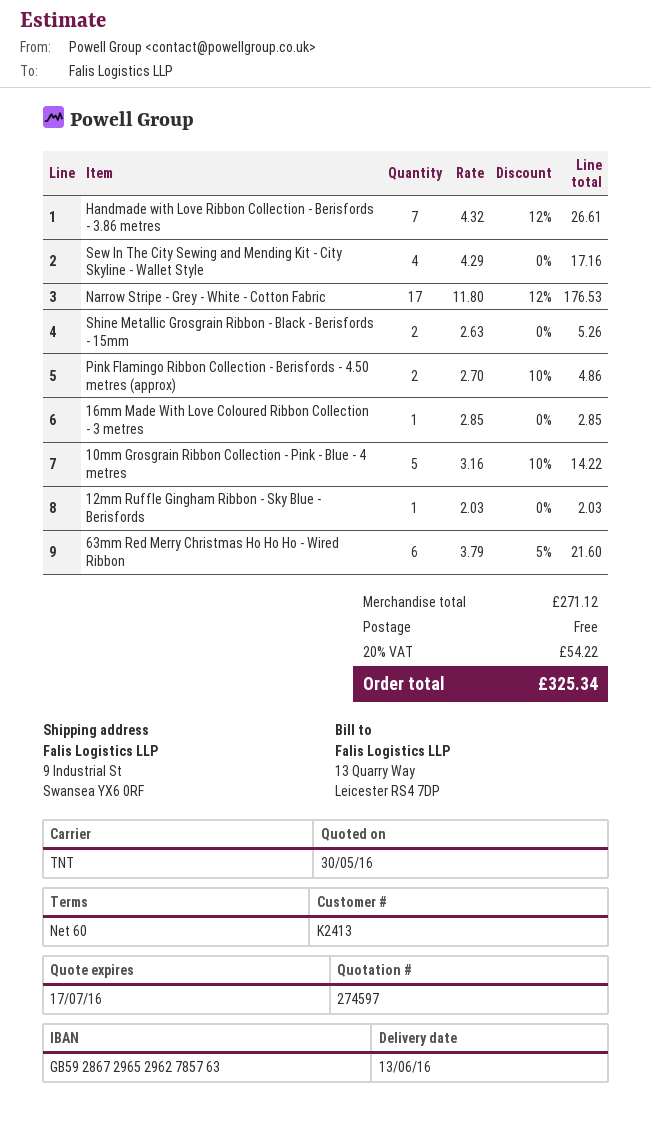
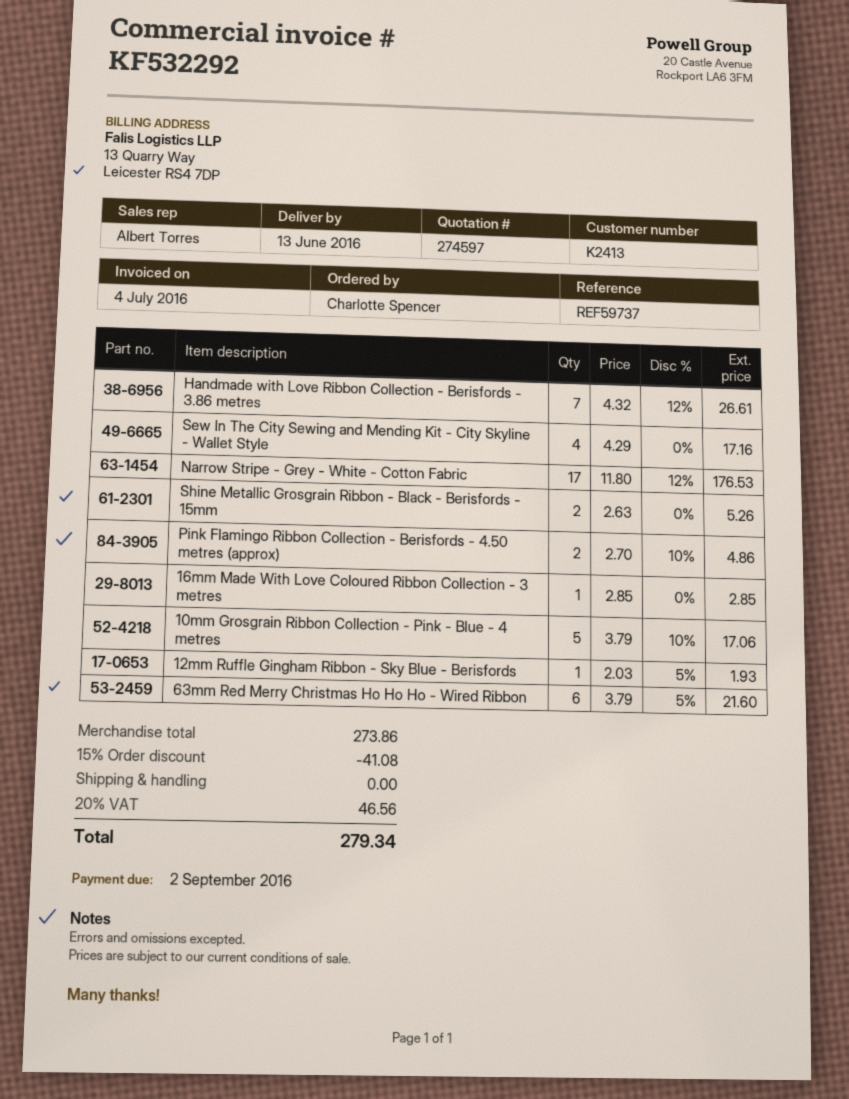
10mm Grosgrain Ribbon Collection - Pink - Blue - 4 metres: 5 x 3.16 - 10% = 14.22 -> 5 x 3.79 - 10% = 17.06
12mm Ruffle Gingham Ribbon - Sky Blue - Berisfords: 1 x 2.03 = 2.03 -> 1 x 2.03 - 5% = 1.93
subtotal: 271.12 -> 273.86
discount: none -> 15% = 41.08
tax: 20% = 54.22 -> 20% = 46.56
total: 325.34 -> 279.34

################

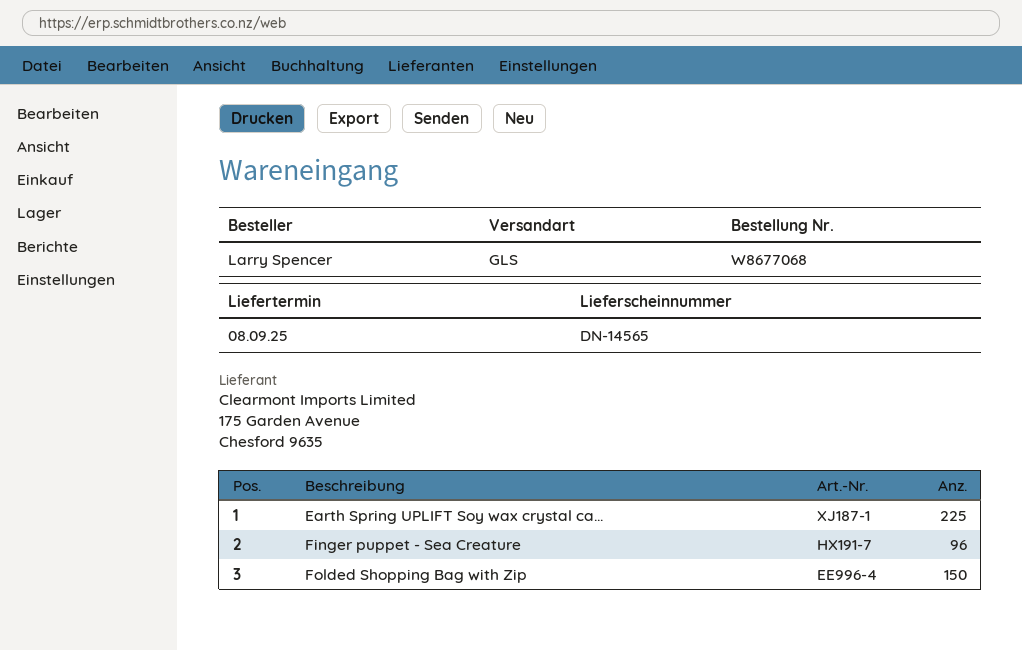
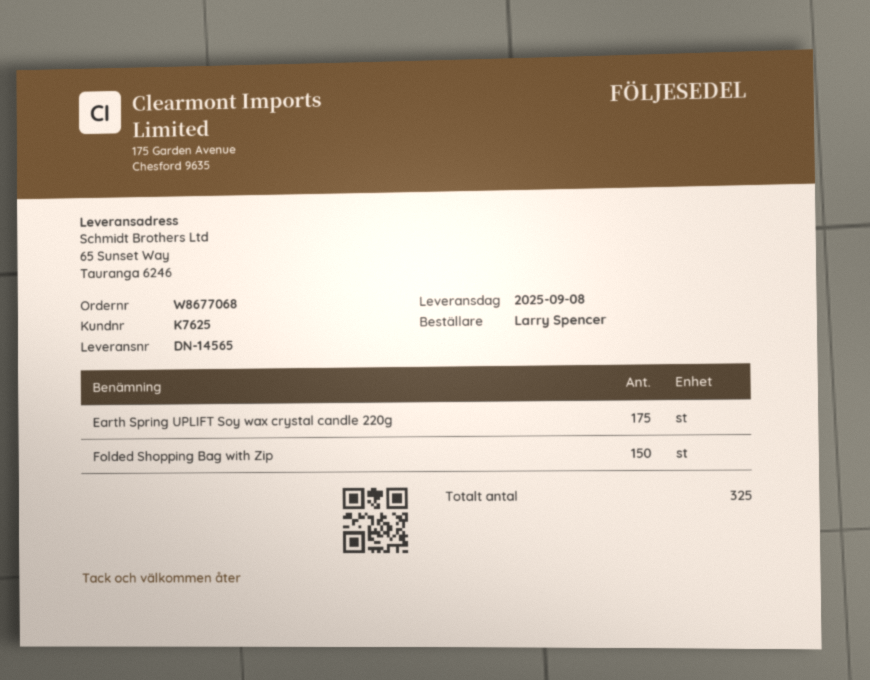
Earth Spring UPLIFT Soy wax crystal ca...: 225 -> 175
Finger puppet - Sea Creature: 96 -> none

################

■ ACTIVITY ■
Search the listing above for the lines with "10mm Grosgrain Ribbon" and "total: 325.34 -> 279.34", then output those lines and all lines between them exactly.

■ ANSWER BOX ■
10mm Grosgrain Ribbon Collection - Pink - Blue - 4 metres: 5 x 3.16 - 10% = 14.22 -> 5 x 3.79 - 10% = 17.06
12mm Ruffle Gingham Ribbon - Sky Blue - Berisfords: 1 x 2.03 = 2.03 -> 1 x 2.03 - 5% = 1.93
subtotal: 271.12 -> 273.86
discount: none -> 15% = 41.08
tax: 20% = 54.22 -> 20% = 46.56
total: 325.34 -> 279.34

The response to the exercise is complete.